→ GIVEN DATA
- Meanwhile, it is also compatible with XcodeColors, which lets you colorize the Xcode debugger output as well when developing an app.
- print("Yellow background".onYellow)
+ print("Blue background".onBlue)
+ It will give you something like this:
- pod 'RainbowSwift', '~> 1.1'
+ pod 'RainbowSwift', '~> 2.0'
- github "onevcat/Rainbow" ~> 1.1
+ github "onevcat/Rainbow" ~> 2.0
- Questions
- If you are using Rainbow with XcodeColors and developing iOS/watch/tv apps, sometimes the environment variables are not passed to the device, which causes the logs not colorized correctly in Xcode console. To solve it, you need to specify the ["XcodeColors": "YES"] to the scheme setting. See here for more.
---
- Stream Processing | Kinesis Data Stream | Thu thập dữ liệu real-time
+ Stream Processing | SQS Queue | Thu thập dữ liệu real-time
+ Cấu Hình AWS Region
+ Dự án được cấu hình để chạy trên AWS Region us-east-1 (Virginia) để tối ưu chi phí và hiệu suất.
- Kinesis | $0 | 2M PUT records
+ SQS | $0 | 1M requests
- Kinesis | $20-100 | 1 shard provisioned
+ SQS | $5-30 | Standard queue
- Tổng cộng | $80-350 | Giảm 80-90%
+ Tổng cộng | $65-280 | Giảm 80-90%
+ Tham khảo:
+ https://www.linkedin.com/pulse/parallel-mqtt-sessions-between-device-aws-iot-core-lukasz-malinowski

→ TASK GOAL
Take exactly the lines from the one containing "- Meanwhile, it" through the one containing "- Questions" in the data above, and output them with nothing added.

→ RESPONSE TO THIS EXERCISE
- Meanwhile, it is also compatible with XcodeColors, which lets you colorize the Xcode debugger output as well when developing an app.
- print("Yellow background".onYellow)
+ print("Blue background".onBlue)
+ It will give you something like this:
- pod 'RainbowSwift', '~> 1.1'
+ pod 'RainbowSwift', '~> 2.0'
- github "onevcat/Rainbow" ~> 1.1
+ github "onevcat/Rainbow" ~> 2.0
- Questions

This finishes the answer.